> **GIVEN RECORDS**
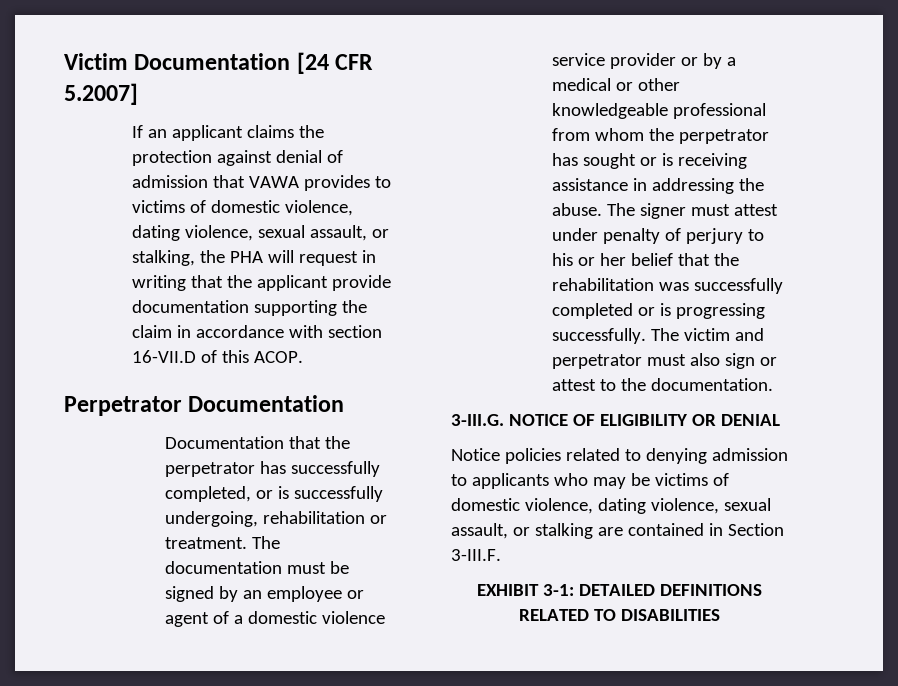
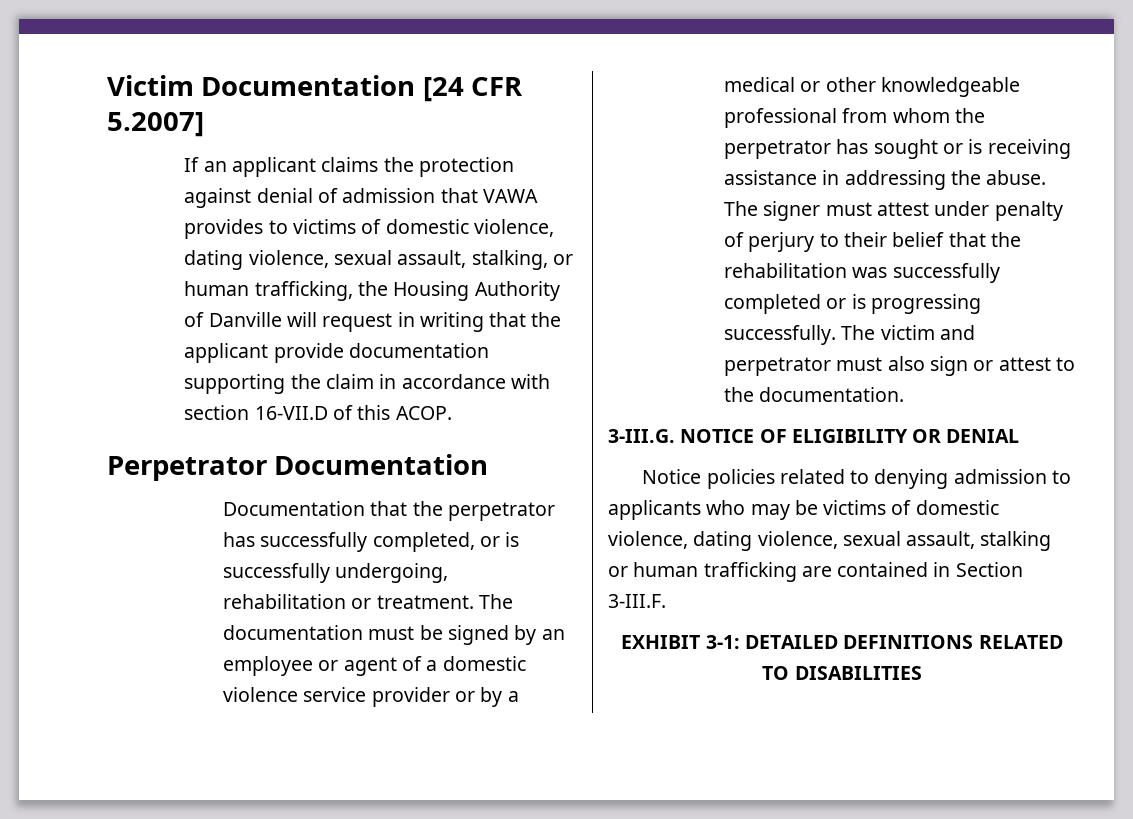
- If an applicant claims the protection against denial of admission that VAWA provides to victims of domestic violence, dating violence, sexual assault, or stalking, the PHA will request in writing that the applicant provide documentation supporting the claim in accordance with section 16-VII.D of this ACOP.
+ If an applicant claims the protection against denial of admission that VAWA provides to victims of domestic violence, dating violence, sexual assault, stalking, or human trafficking, the Housing Authority of Danville will request in writing that the applicant provide documentation supporting the claim in accordance with section 16-VII.D of this ACOP.
- The signer must attest under penalty of perjury to his or her belief that the rehabilitation was successfully completed or is progressing successfully.
+ The signer must attest under penalty of perjury to their belief that the rehabilitation was successfully completed or is progressing successfully.
- Notice policies related to denying admission to applicants who may be victims of domestic violence, dating violence, sexual assault, or stalking are contained in Section 3-III.F.
+ Notice policies related to denying admission to applicants who may be victims of domestic violence, dating violence, sexual assault, stalking or human trafficking are contained in Section 3-III.F.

> **PROBLEM STATEMENT**
Tell how many lines in the records above carry the word "progressing". Only the number should appear in the reply.

> **WRITTEN ANSWER**
2